Good deal, I was just curious. Some people like to post things without any factual information. I too read BITOG. Amsoil 5w40 in my ride too








You use Fuel Power or Lube Control at all? FP's great, haven't tried LC yet though.
TyrolKid used to post Redline UOA's for 1.8T motors on there, they looked pretty good too.


----------



## groftja (Jul 19, 2004)

*Re: Synthetic Oil? Sludge? Additives? (Grey Mouser)*

No I don't use Fuel Power or Lube Control. I stay away from oil additives whether I'm right or wrong for doing so. Redline is my sworn enemy. lol, I've had my rants on here about it before so won't restate them. My only complaint of Amoil 5W-40 is it seems to give me 375 miles to a tank of gas vs 420 miles when I used M1 0W-40 and Valvoline 5W-40. That's enough to make me check into other super oils that have the energy conserving symbol on them (M1 0W-40 does). But if I can't find one, I'll be sticking with Amsoil since it's amazing.


----------



## Grey Mouser (Oct 30, 2003)

*Re: Synthetic Oil? Sludge? Additives? (groftja)*


_Quote, originally posted by *groftja* »_No I don't use Fuel Power or Lube Control. I stay away from oil additives whether I'm right or wrong for doing so. Redline is my sworn enemy. lol, I've had my rants on here about it before so won't restate them. My only complaint of Amoil 5W-40 is it seems to give me 375 miles to a tank of gas vs 420 miles when I used M1 0W-40 and Valvoline 5W-40. That's enough to make me check into other super oils that have the energy conserving symbol on them (M1 0W-40 does). But if I can't find one, I'll be sticking with Amsoil since it's amazing.

Cool deal. I wish I got your sort of MPG. I get, on average 260-310 (depends on the gas I use). If I use shell I get 300+
If I use Exxon or other, I get 250-260.. It's been that way since I got the car. 
Very odd, how about the 'German Castrol'? That has an energy conservation symbol. I can't find it locally but the UOA's look promising.


----------



## groftja (Jul 19, 2004)

*Re: Synthetic Oil? Sludge? Additives? (Grey Mouser)*

Yeah I hope my drop in MPG is from the oil used and not something else in the engine. I was amazed when I got 420 miles in the summer months before. Some 1.8T's get that and others don't for whatever reasons. Yeah the GC stuff is good but I hate to get hooked on something that may go extinct...I'd be heartbroken.


----------



## Grey Mouser (Oct 30, 2003)

*Re: Synthetic Oil? Sludge? Additives? (groftja)*


_Quote, originally posted by *groftja* »_Yeah I hope my drop in MPG is from the oil used and not something else in the engine. I was amazed when I got 420 miles in the summer months before. Some 1.8T's get that and others don't for whatever reasons. Yeah the GC stuff is good but I hate to get hooked on something that may go extinct...I'd be heartbroken.

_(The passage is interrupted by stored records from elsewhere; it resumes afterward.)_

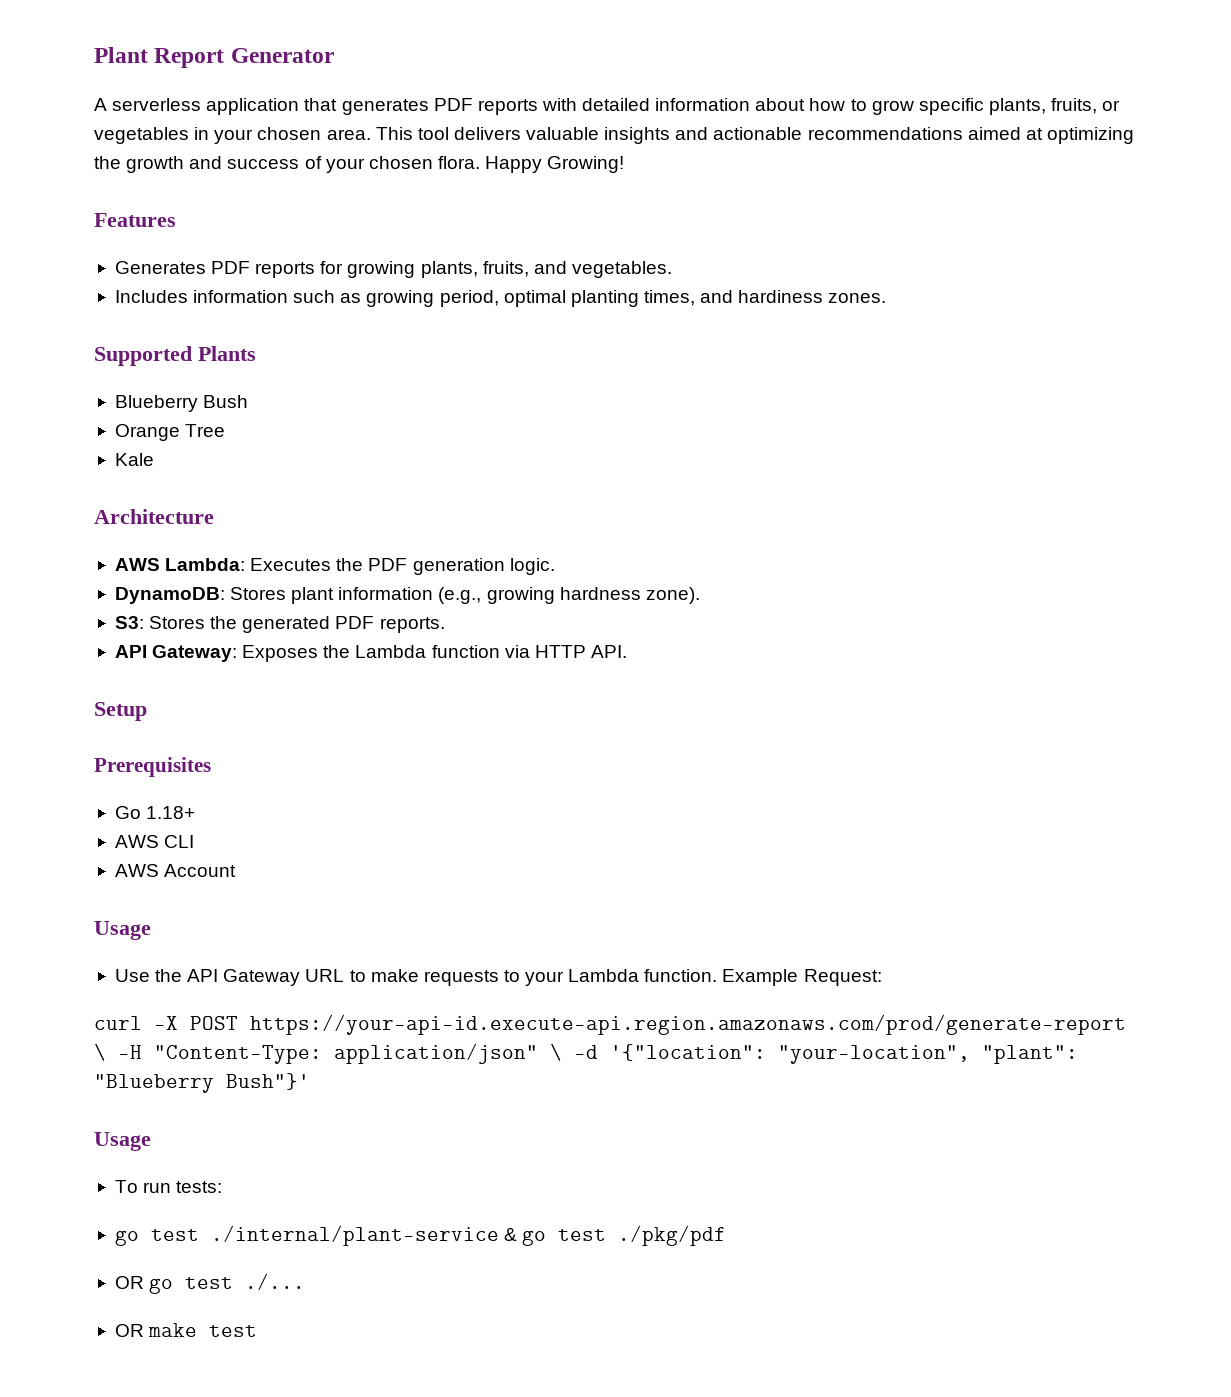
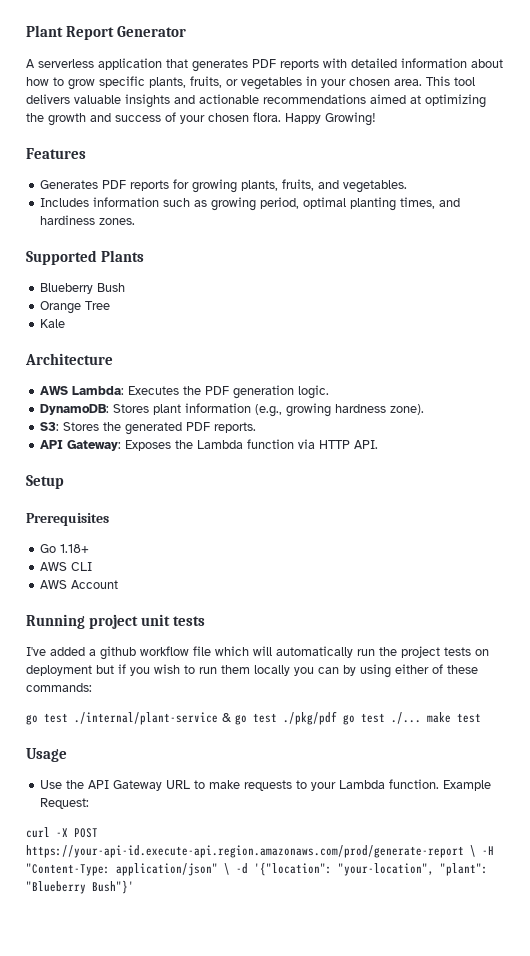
+ Running project unit tests
+ I've added a github workflow file which will automatically run the project tests on deployment but if you wish to run them locally you can by using either of these commands:
+ go test ./internal/plant-service & go test ./pkg/pdf go test ./... make test
  curl -X POST https://your-api-id.execute-api.region.amazonaws.com/prod/generate-report \ -H "Content-Type: application/json" \ -d '{"location": "your-location", "plant": "Blueberry Bush"}'
- Usage
- To run tests:
- go test ./internal/plant-service & go test ./pkg/pdf
- OR go test ./...
- OR make test

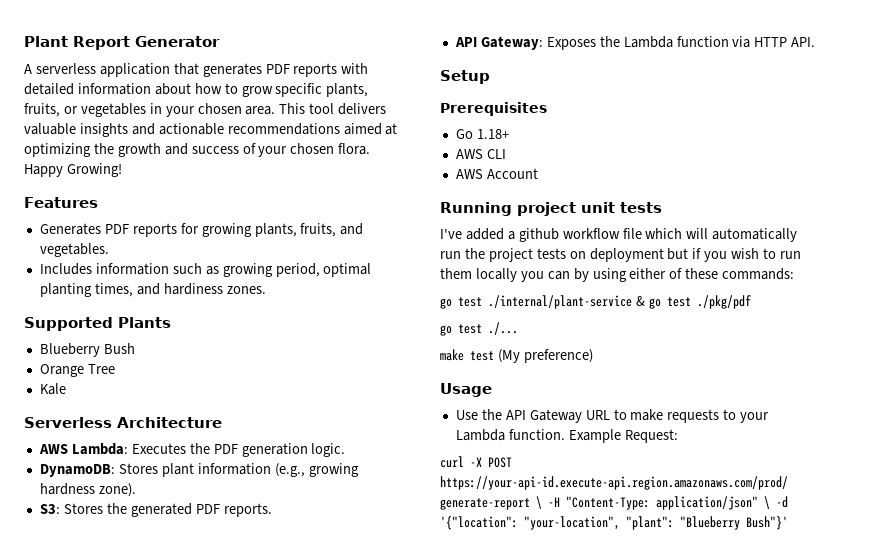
- Architecture
+ Serverless Architecture
- go test ./internal/plant-service & go test ./pkg/pdf go test ./... make test
+ go test ./internal/plant-service & go test ./pkg/pdf
+ go test ./...
+ make test (My preference)

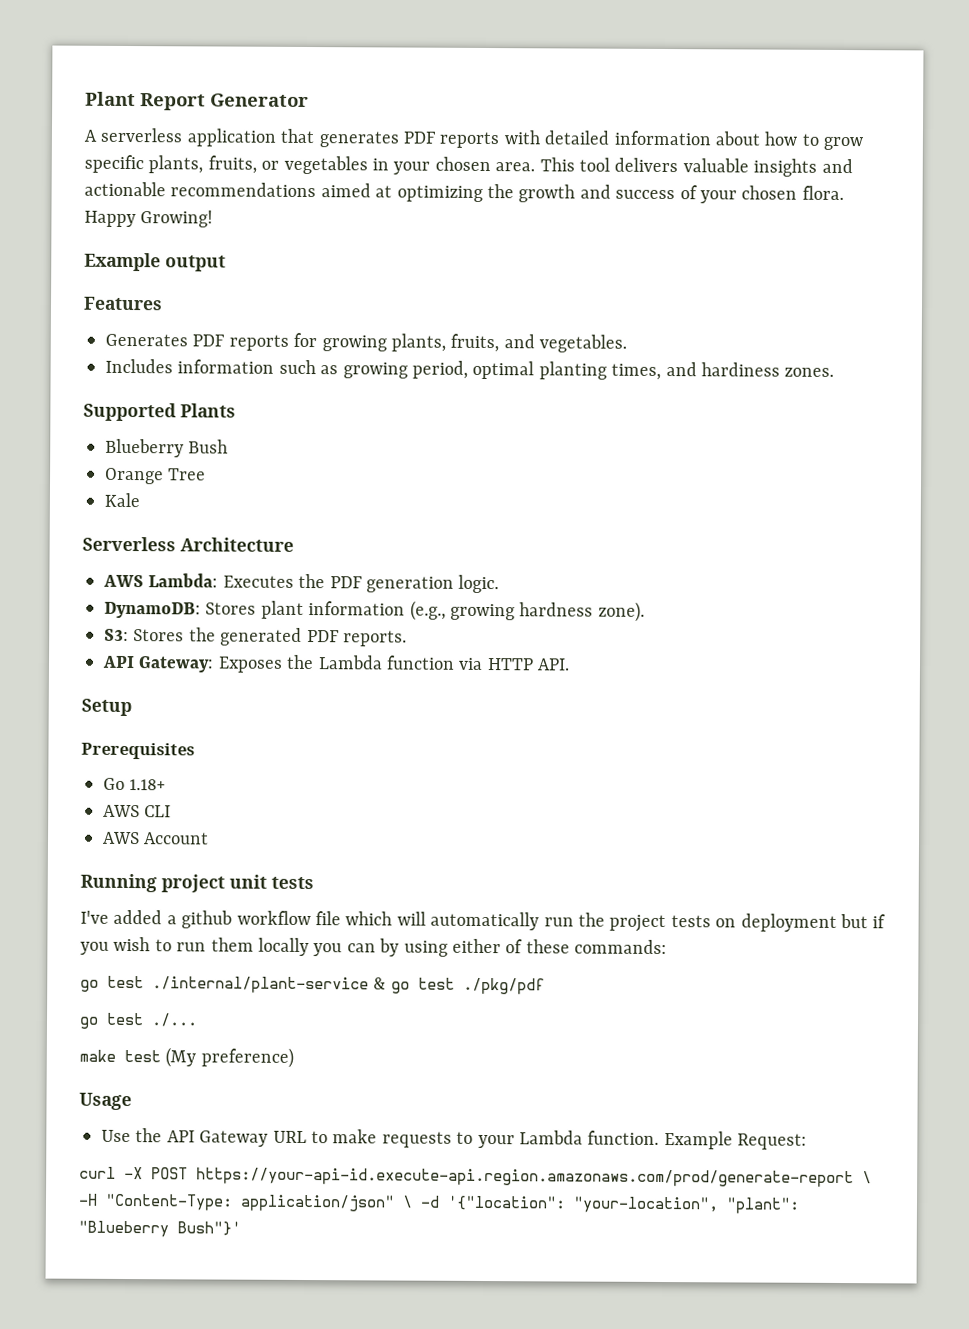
+ Example output

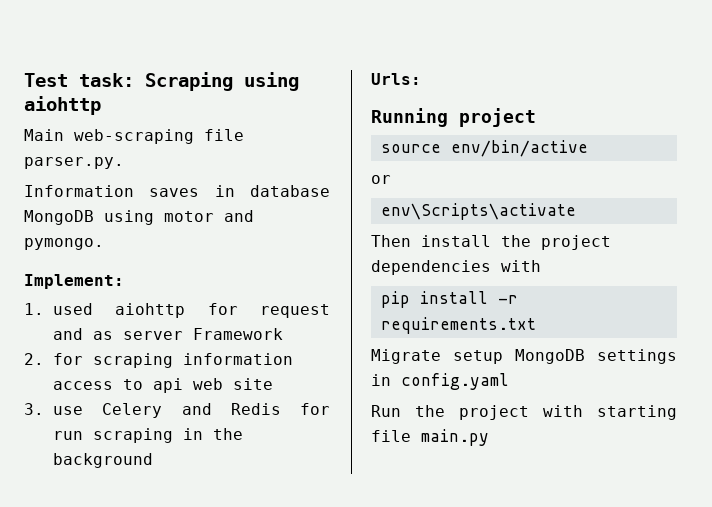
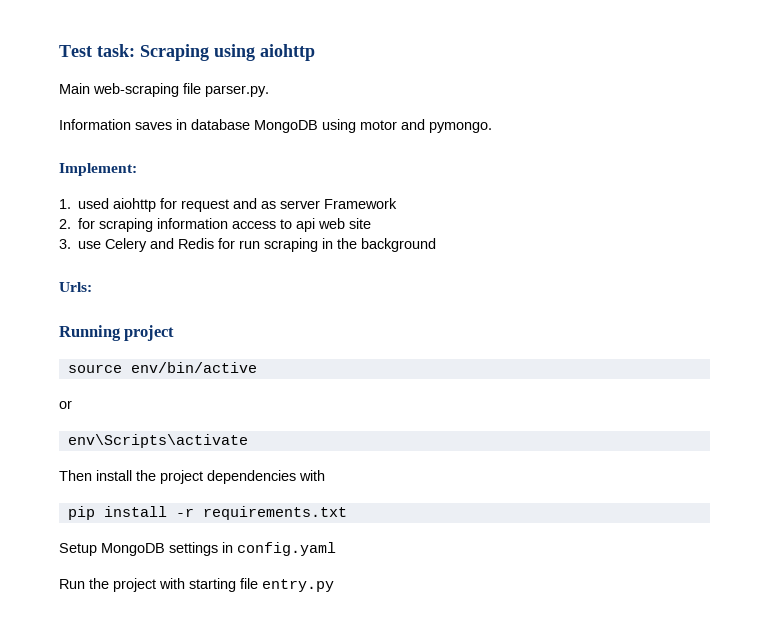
- Migrate setup MongoDB settings in config.yaml
+ Setup MongoDB settings in config.yaml
- Run the project with starting file main.py
+ Run the project with starting file entry.py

How about ELF 5w40? Is that EC?
http://www.elfmoto.com/elfauto...0.php


----------



## groftja (Jul 19, 2004)

*Re: Synthetic Oil? Sludge? Additives? (Grey Mouser)*

I haven't been able to find the answer yet. Some research is in order!


----------



## vgtiw18t (Mar 17, 2005)

*Re: Synthetic Oil? Sludge? Additives? (groftja)*

I use Redline Oil for both engine and Trans, 5w30 for engine is this ok?


----------



## groftja (Jul 19, 2004)

*Re: Synthetic Oil? Sludge? Additives? (vgtiw18t)*

I've heard of 1.8T owners using it so I guess it doesn't leak past seals like it did in another brand of car I had before. So I'd say yes it is okay, but it is not worth the extra money in my opinion. It sometimes gives good oil analysis but not always. Amsoil, Lubro-Moly, Pentosin, Valvoline (all 5W-40), Mobil 1 5W-30, and German Castrol 0W-30 are all top performing (based on oil analysis) oils in our engines. As for tranny oil, I've heard of people using the Redline so I guess it's ok there too despite the fact that it leaked past tranny seals in same other brand of car for me.


----------



## betterwaystodie (Dec 29, 2004)

*Re: Synthetic Oil? Sludge? Additives? (protijy337)*

why not fram?


----------



## SnowGTI2003 (Jan 8, 2004)

*Re: Synthetic Oil? Sludge? Additives? (betterwaystodie)*

Fram is total garbage. Check out the oil filter study online.


----------



## groftja (Jul 19, 2004)

*Re: Synthetic Oil? Sludge? Additives? (betterwaystodie)*

Fram makes a lot of junk filters. Many reports of the filters blowing up from high oil pressure during startup. Bad everything on them...filter media, thin wall, cardboard is used in them, shoddy rubber seal. They are straight up ghetto compared to factory Mann or Mahle filters.


----------



## betterwaystodie (Dec 29, 2004)

*Re: Synthetic Oil? Sludge? Additives? (SnowGTI2003)*

ok will do got a link?


----------



## betterwaystodie (Dec 29, 2004)

*Re: Synthetic Oil? Sludge? Additives? (groftja)*

cuz i did an oil change on my 03 gli vr6 24 valve then like a day later i had my epc esp and engine malfunction lights go on and now its at the delaership..not leaking oil and level is correct. maybe filter blew apart?


----------



## groftja (Jul 19, 2004)

*Re: Synthetic Oil? Sludge? Additives? (betterwaystodie)*

Maybe that filter has too much restriction or something. Best bet is to just replace it with a factory filter and see if problem goes away. Also in the future best to fill up oil to only about halfway between min and max. VW engines don't tolerate oil levels even right at the max amount sometimes...learned this myself the hard way.


----------



## SnowGTI2003 (Jan 8, 2004)

*Re: Synthetic Oil? Sludge? Additives? (groftja)*


_Quote, originally posted by *groftja* »_Maybe that filter has too much restriction or something. Best bet is to just replace it with a factory filter and see if problem goes away. Also in the future best to fill up oil to only about halfway between min and max. VW engines don't tolerate oil levels even right at the max amount sometimes...learned this myself the hard way.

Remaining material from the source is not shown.